The VAXELN team made the decision, for the first release, to use the programming language Pascal as its system programming language. The development team built the first product in approximately 18 months. Other languages, including C, Ada, and Fortran were supported in later releases of the system as optional extras. A relational database, named VAX Rdb/ELN was another optional component of the system. Later versions of VAXELN supported an X11 server named EWS (VAXELN Window Server). VAXELN with EWS was used as the operating system for the VT1300 X terminal, and was sometimes used to convert old VAXstation hardware into X terminals. Beginning with version 4.3, VAXELN gained support for TCP/IP networking and a subset of POSIX APIs.

VAXELN allowed the creation of a self-contained embedded system application that would run on VAX (and later MicroVAX) hardware with no other operating system present. The system was debuted in Las Vegas in the early 1980s, with a variety of amusing application software written by the development team, ranging from a system that composed and played minuets to a robotic system that played and solved the Tower of Hanoi puzzle.

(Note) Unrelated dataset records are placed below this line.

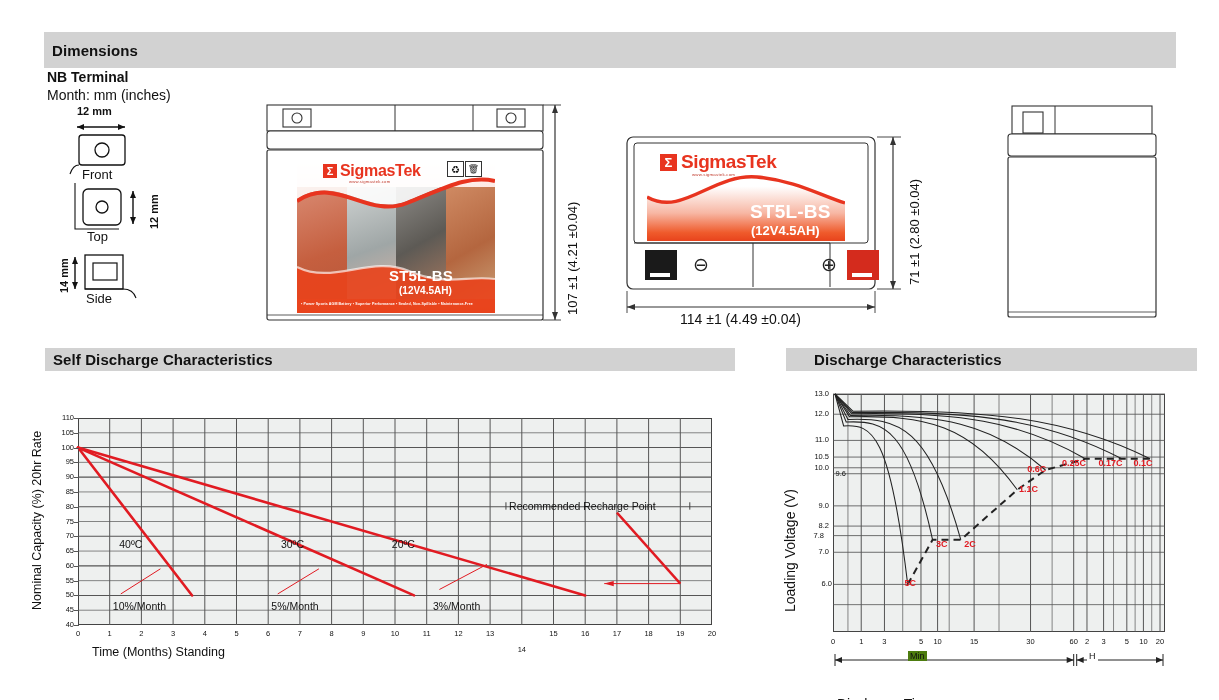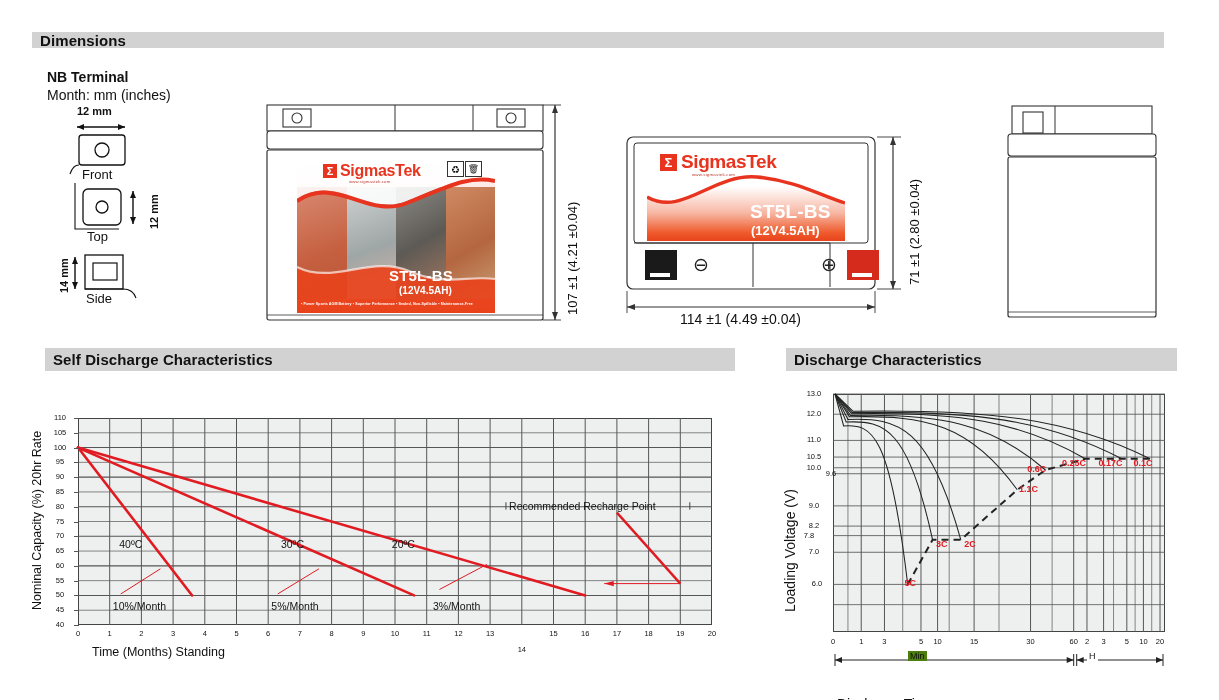"Dimensions" div.section-header { height: 16px -> 36px; left: 32px -> 44px }
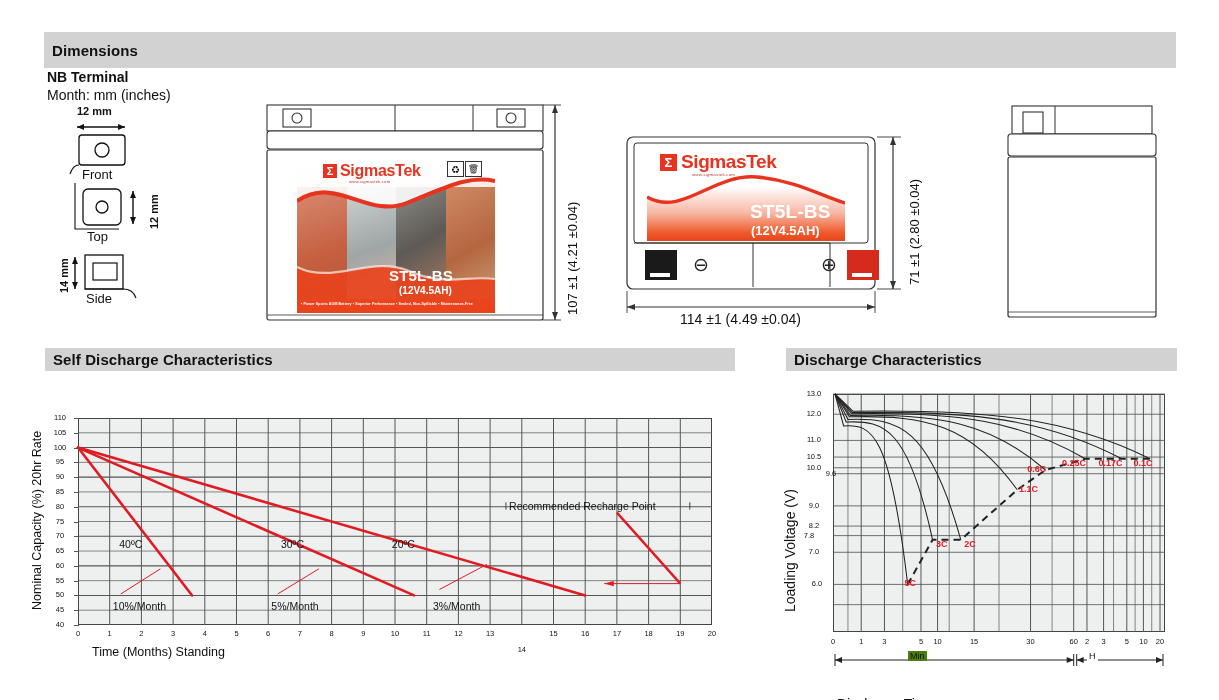"Discharge Characteristics" div.section-header { padding-left: none -> 20px }
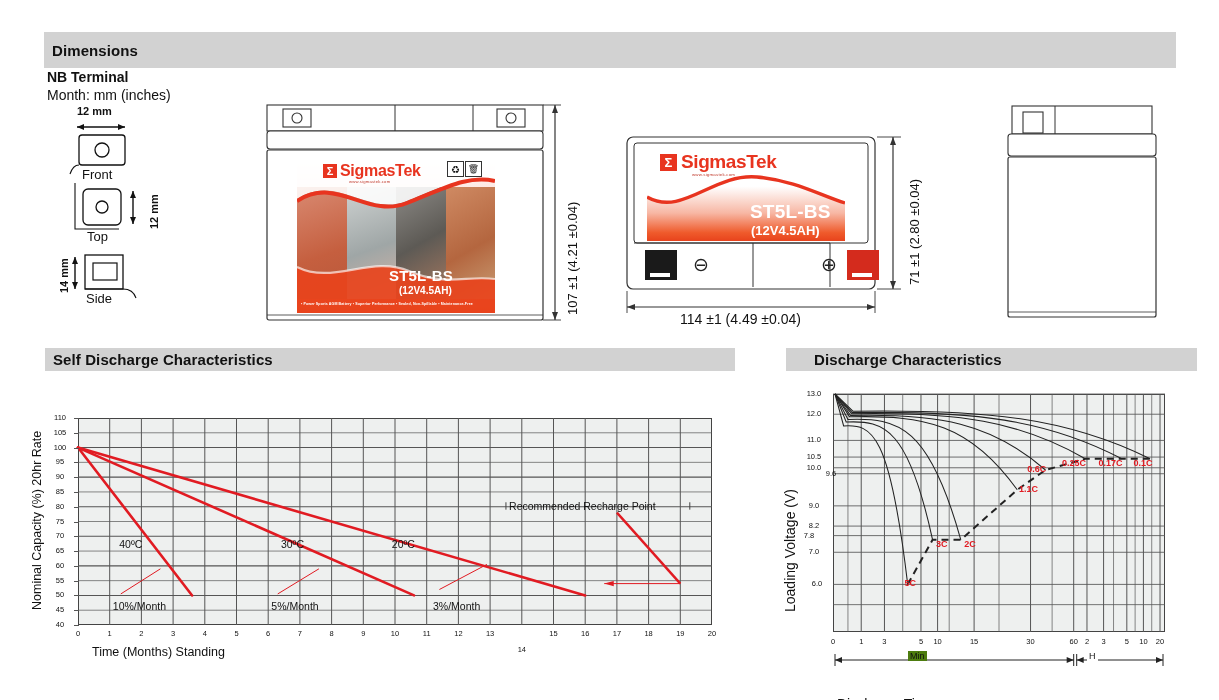"13.0" .tick { text-align: center -> right }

VAXELN was not ported to the DEC Alpha architecture, and instead was replaced with a Digital-supported port of VxWorks to Alpha, and a VAXELN application programming interface (API) compatibility layer for that platform. In 1999, SMART Modular Technologies acquired Compaq's (formerly Digital's) embedded systems division, which included VAXELN.

==Origin of name==
The system was originally supposed to be named Executive for Local Area Network (ELAN), but DEC discovered at the last minute that the word Elan was trademarked in a European country where DEC wished to conduct business. The company holding the trademark was the Slovenian sports equipment manufacturer Elan. To avoid litigation, DEC quickly renamed it to VAXELN by dropping the A, much to the disgruntlement of the developers. Some documentation and marketing material had already been printed referring to the product as ELAN, and samples of these posters were prized for many years by members of the original team.